Dès qu’André Neher a appris qu’Agnon se rendrait à Stockholm pour y recevoir le Prix Nobel (le 10 décembre 1966), il l’a invité officiellement à venir à Strasbourg (1). La réception d’Agnon à Strasbourg, le 19 décembre, a été tout à fait extraordinaire. Le lendemain, 20 décembre, Agnon s’est rendu à Paris pour une réception officielle à la Sorbonne où, comme à l’Université de Strasbourg, le public remplissait le plus grand amphithéâtre (2). Agnon ne parlant pas du tout français, c’est André Neher qui, à Strasbourg comme à Paris, l’a introduit et a fait en sa présence une conférence très remarquée sur son œuvre littéraire.
Après avoir évoqué l’importance de la visite d’Agnon à Strasbourg, André Neher veut partager avec son ami Moché Catane (Paul Klein), installé en Israël depuis les débuts de l’État, son indignation de voir un représentant du judaïsme religieux s’exprimer avec une rare intolérance.
Très chers amis (3),
Le séjour d’Agnon à Strasbourg a été absolument sensationnel, plus chaleureux et enthousiaste encore que la soirée à la Sorbonne. Vous aurez des échos par la presse française que vous lisez. Je crois, hélas, que la presse israélienne n’a pas compris l’importance de ce voyage, et surtout l’énorme différence entre la réception purement juive et privée à Londres, et l’hommage officiel rendu par l’Université de Strasbourg. La lecture de Ha-aretz m’a même donné la nausée : je ne pensais pas que le "provincialisme" de la presse israélienne fût tellement étroit.
En tout cas, nous avons été heureux de ces quelques journées d’intimité avec Agnon et sa famille.
Je t’écris surtout pour te dire mon indignation à la lecture de l’article de Rav Kalman Kahana, paru dans le numéro de décembre 1966 de P.A.I.-VIEWS, édité par Po'alei Agoudat Israël (4).
Je ne sais si tu as lu cet article infâme dans lequel un homme, qui me paraissait respectueux, prend position contre le "Mouvement Urbach" (5) sur un ton inqualifiable. Tu es d’ailleurs nommément cité, avec Urbach.

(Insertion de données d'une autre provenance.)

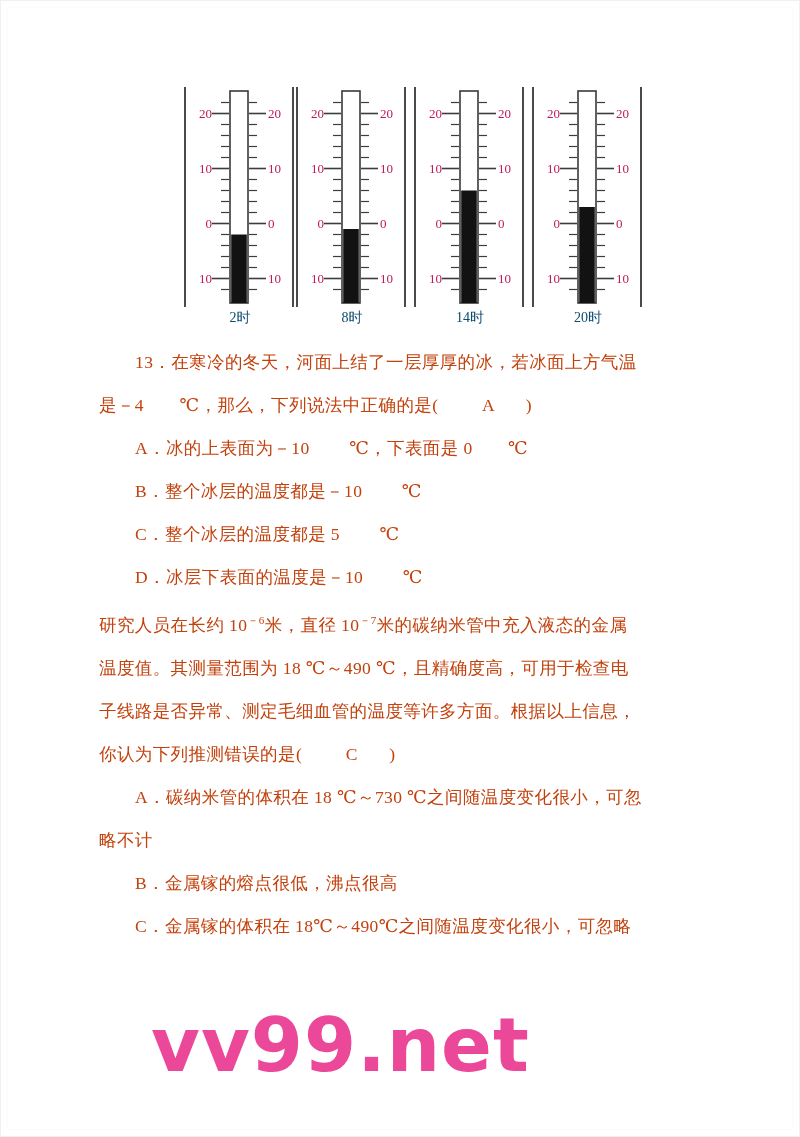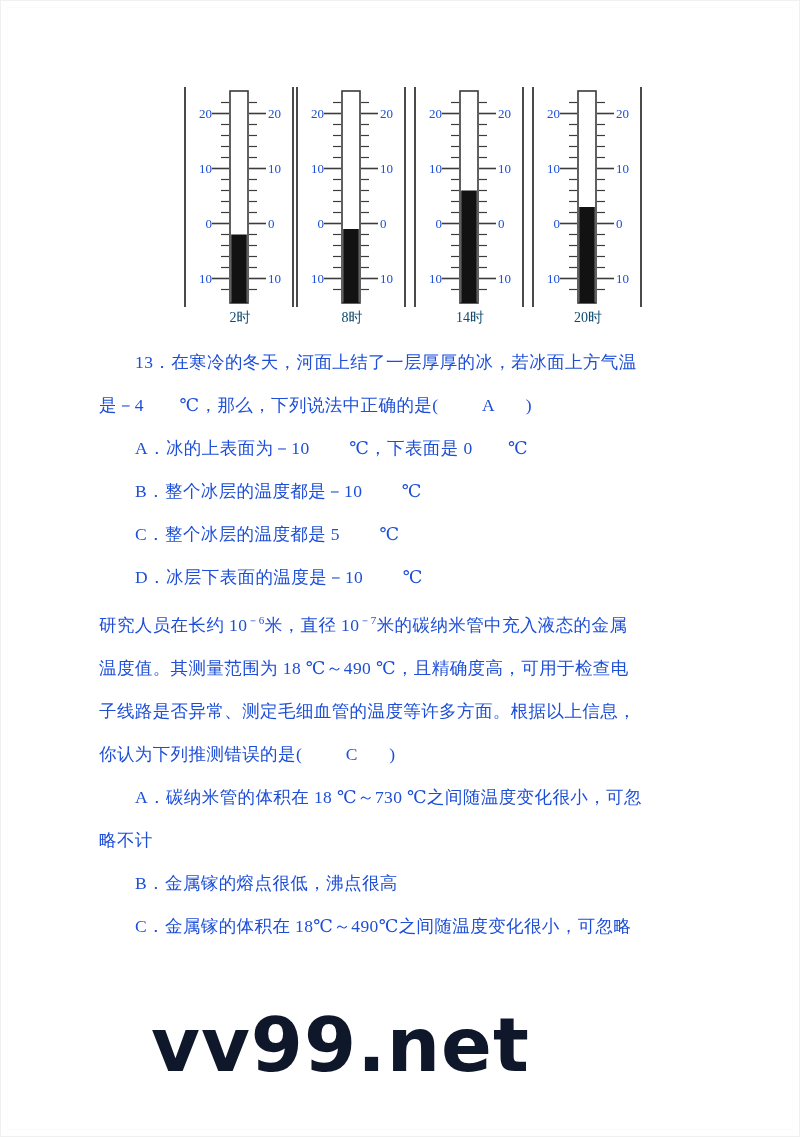--- a/index.html
+++ b/index.html
@@ -38,21 +38,21 @@
   
   #watermark {
     position: absolute;
     left: 150px;
     top: 1000px;
     width: 620px;
     font-family: "DejaVu Sans", sans-serif;
     font-size: 75px;
     font-weight: 700;
     letter-spacing: 1px;
-    color: #0f172a;
+    color: #ec4899;
     white-space: nowrap;
     user-select: none;
     pointer-events: none;
     z-index: 5;
   }
 
   
   #figure {
     position: absolute;
     left: 183px;
@@ -91,36 +91,36 @@
     font-size: 14px;
     color: #0c4a6e;
     font-family: "Liberation Serif", "DejaVu Serif", serif;
   }
 
   
   .scale-num {
     position: absolute;
     font-size: 13px;
     line-height: 1;
-    color: #1d4ed8;
+    color: #be185d;
     font-family: "Liberation Serif", "DejaVu Serif", serif;
   }
 
   
   #body-text {
     position: absolute;
     left: 0;
     top: 340px;
     width: 800px;
     z-index: 3;
   }
   .para {
     font-size: 17.5px;
     line-height: 43px;
-    color: #1d4ed8;
+    color: #c2410c;
     letter-spacing: 0.4px;
     margin: 0;
     padding: 0 95px 0 98px;
     text-align: justify;
   }
   .para.indent { text-indent: 36px; }
   .para.opt    { text-indent: 36px; }
   .sup { font-size: 11px; vertical-align: super; }
 </style>
 </head>

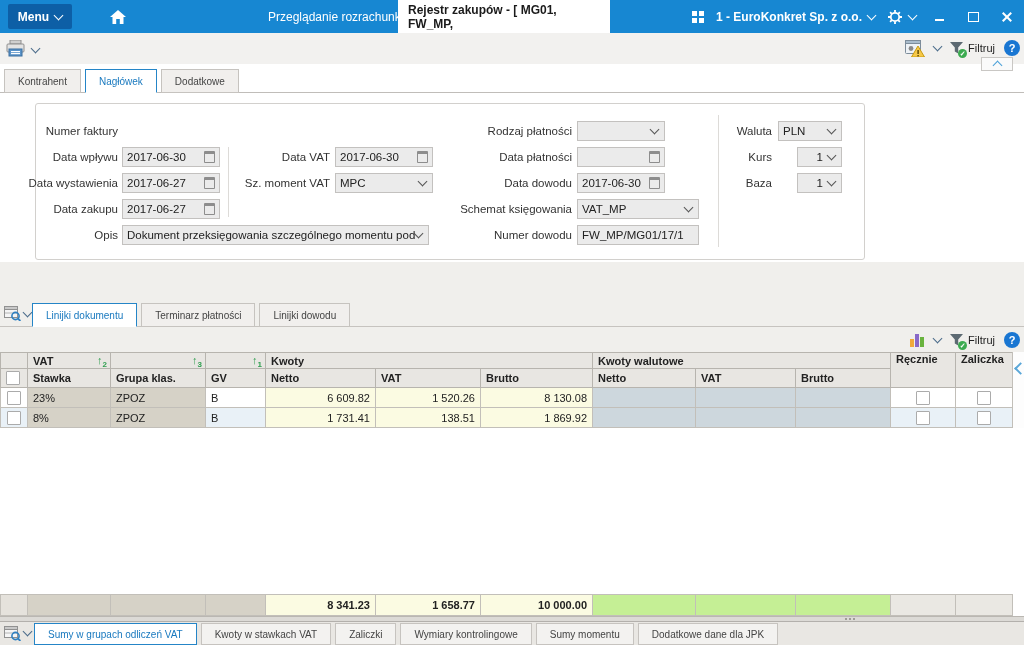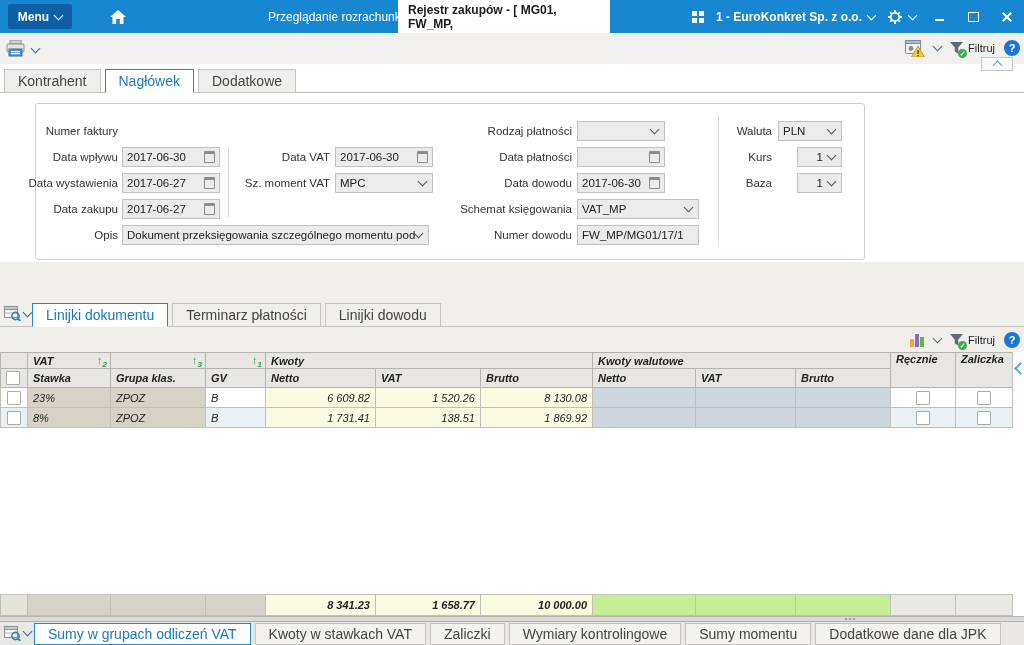--- a/index.html
+++ b/index.html
@@ -40,21 +40,21 @@
                font-size:11px;display:flex;align-items:center;justify-content:center;cursor:pointer;}
   .collapse-btn{position:absolute;left:981px;top:57px;width:30px;height:12px;background:#fafafa;border:1px solid #c9c7c4;
                 display:flex;align-items:center;justify-content:center;cursor:pointer;z-index:5;}
   .chev-up{display:inline-block;width:6px;height:6px;border-right:1.6px solid #4aa0d8;border-bottom:1.6px solid #4aa0d8;
            transform:rotate(-135deg);margin-top:3px;}
 
   
   .headtabs{position:absolute;left:0;top:64px;width:1024px;height:29px;}
   .headtabs::after{content:"";position:absolute;left:0;right:0;bottom:0;height:1px;background:#c0bdb9;}
   .tab{position:relative;display:inline-flex;align-items:center;height:22px;padding:0 13px;margin-right:4px;
-       background:#f1efed;border:1px solid #c6c3bf;color:#444;font-size:14px;cursor:pointer;z-index:1;}
+       background:#f1efed;border:1px solid #c6c3bf;color:#444;font-size:10px;cursor:pointer;z-index:1;}
   .tab.active{background:#fff;border:1px solid #2585c7;border-bottom:1px solid #fff;color:#1979bf;z-index:2;}
   .headtabs .tabrow{position:absolute;left:4px;bottom:0;display:flex;}
 
   
   .formbox{position:absolute;left:35px;top:103px;width:828px;height:155px;background:#fff;
            border:1px solid #d2d0cd;border-radius:3px;}
   .flabel{position:absolute;height:20px;line-height:20px;text-align:right;color:#333;font-size:11.5px;}
   .finput{position:absolute;height:18px;background:#ebebeb;border:1px solid #c3c1bf;display:flex;align-items:center;
           padding:0 4px;font-size:11.5px;color:#222;box-sizing:content-box;cursor:text;overflow:hidden;white-space:nowrap;}
   .finput.select{cursor:pointer;}
@@ -72,21 +72,21 @@
   .strip-line{position:absolute;left:0;top:326px;width:1024px;height:1px;background:#c6c3bf;}
   .detail-tabs{position:absolute;left:32px;top:303px;display:flex;}
   .detail-tabs .tab{height:22px;}
   .sub-right{position:absolute;right:4px;top:332px;display:flex;align-items:center;gap:9px;}
 
   
   .icon-btn{cursor:pointer;display:inline-flex;align-items:center;}
 
   
   table.grid{position:absolute;left:0;border-collapse:collapse;table-layout:fixed;font-size:11px;}
-  table.grid th,table.grid td{border:1px solid #c2bfb9;padding:0 5px;overflow:hidden;white-space:nowrap;box-sizing:border-box;font-style:italic;}
+  table.grid th,table.grid td{border:1px solid #c2bfb9;padding:0 5px;overflow:hidden;white-space:nowrap;box-sizing:border-box;}
   table.grid th{background:#e8e6e2;border-color:#b7b4ae;font-weight:bold;text-align:left;color:#222;}
   tr.g1 th{height:16px;}
   tr.g2 th{height:19px;}
   tr.datarow td{height:20px;}
   td.cbcell,th.cbcell{padding:0;text-align:center;vertical-align:middle;}
   .cbx{display:inline-block;width:12px;height:12px;background:#fff;border:1px solid #ababab;border-radius:1px;
        vertical-align:middle;cursor:pointer;}
   .gcell{position:relative;}
   .sortb{position:absolute;right:3px;top:1px;color:#2f9e4f;font-weight:bold;font-size:11px;}
   .sortb::before{content:"\2191";}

Non seulement cet article manque de la courtoisie élémentaire dont devrait faire preuve un Rabbin, mais de plus, les raisonnements de fond sont ahurissants d’obscurantisme et de fanatisme. Rav Kahana ne se rend-il pas compte que ses démonstrations, si on y remplaçait les citations juives par des citations chrétiennes, seraient absolument conformes à la doctrine de l’Inquisition (voire même par moments du nazisme) ? Ce mépris de la référence éthique en matière religieuse, je ne l’ai jamais rencontré exprimé d’une manière aussi stupide et dangereuse, et je suis bouleversé que ce soit le leader spirituel des P.A.I. qui en soit l’auteur.
Je tenais à t’écrire tout de suite, sous le premier coup de l’indignation, et je promets de revenir prochainement sur l’ensemble et, en tout cas, d’exprimer publiquement mon opinion, de préférence dans le Bulletin des P.A.I., qui avait ouvert largement ses colonnes à mon intervention de Bruxelles au C.J.M. cet été (6).